The CFP fiduciary regulations are directed towards CFP’s who are providing a consumer with financial planning advice. You can also be a CFP and not be a fiduciary. These guidelines can be very blurry, and you can read a more in-depth review by viewing this article written by Michael Kitces. One contrast of a CFP fiduciary compared to a DoL or SEC fiduciary is there are not any restrictions on commissions given to a CFP. Also, CFP fiduciary regulations are applied to any type of financial planning advice once the relationship advice initiates between advisor and client. So, whether your CFP is advising you on your investment accounts, retirement accounts, your tax planning, etc., they will be held to their fiduciary standard.

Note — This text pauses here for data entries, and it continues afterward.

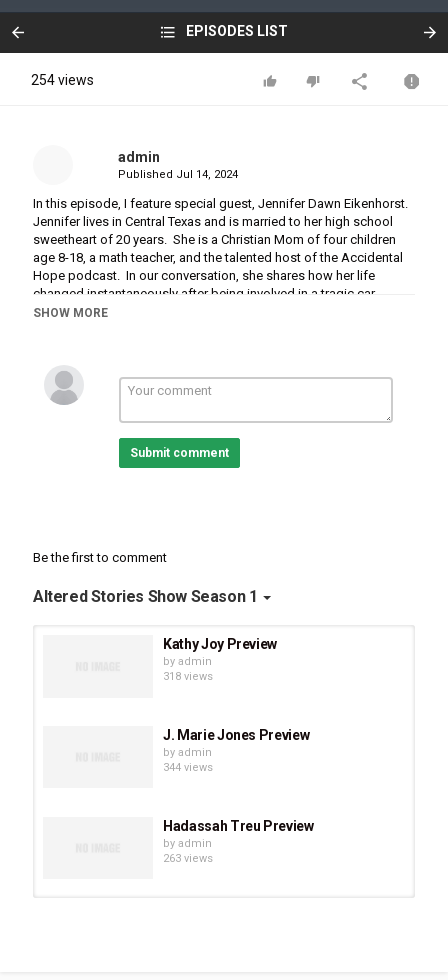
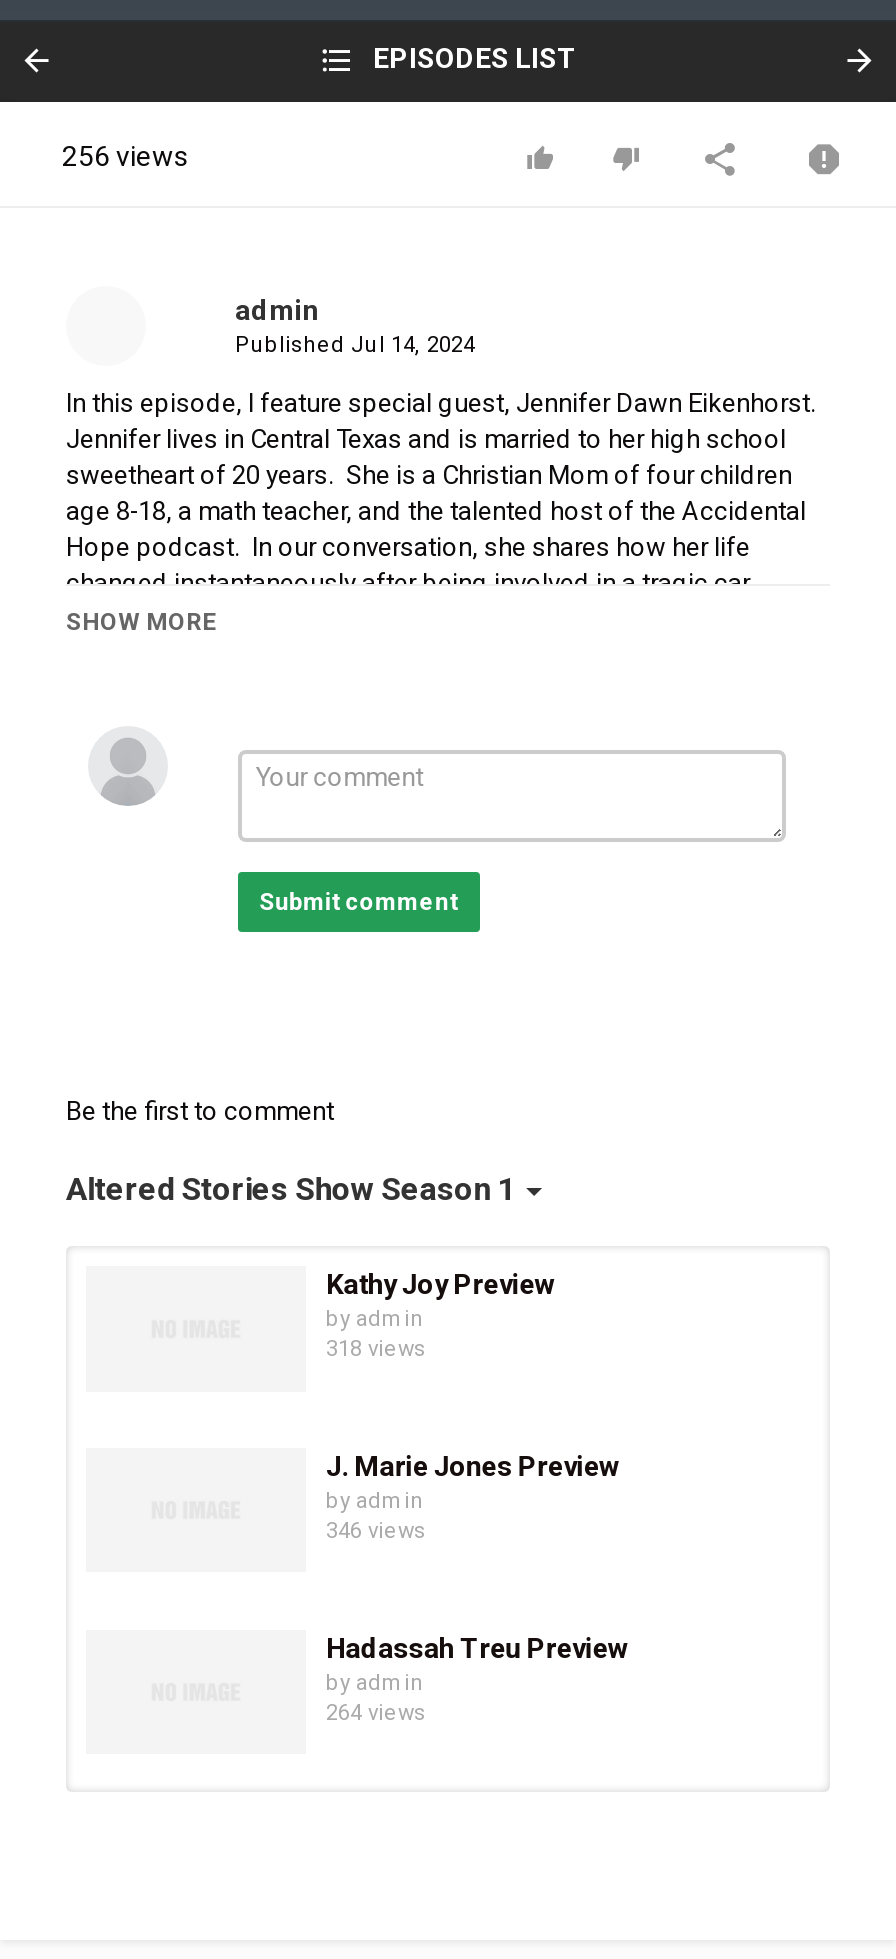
- 254 views
+ 256 views

- 344 views
+ 346 views

- 263 views
+ 264 views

But be mindful, a CFP fiduciary cannot be held legally liable in the event their advice proves to be not in the best interest of the consumer. Because the Board of Certified Financial Planners is not a regulator, the worst that can happen is the title of CFP would be removed from the advisors name; however, they are still able to work as financial advisors. 

 

 Voluntary Fiduciary 

The Voluntary fiduciary is one who has decided on their own to take an oath to comply with the financial advisor fiduciary standards.  The standards set to uphold are created by the financial company, and can vary from one organization to another. These standards are set in the hope to improve the advisor’s financial advice that is given to a consumer. Although these standards can be more stringent, it is notable that again, there is no legal consequence for those who do not comply with the standards set forth.  At worst, the advisor who does not comply with the voluntary oath they have taken would be removed from the company they work for.  The only exception would be for a company who requires their advisors to sign a fiduciary contract with their client after they have already voluntarily committed to act as a fiduciary. In these cases, legal action can be pursued.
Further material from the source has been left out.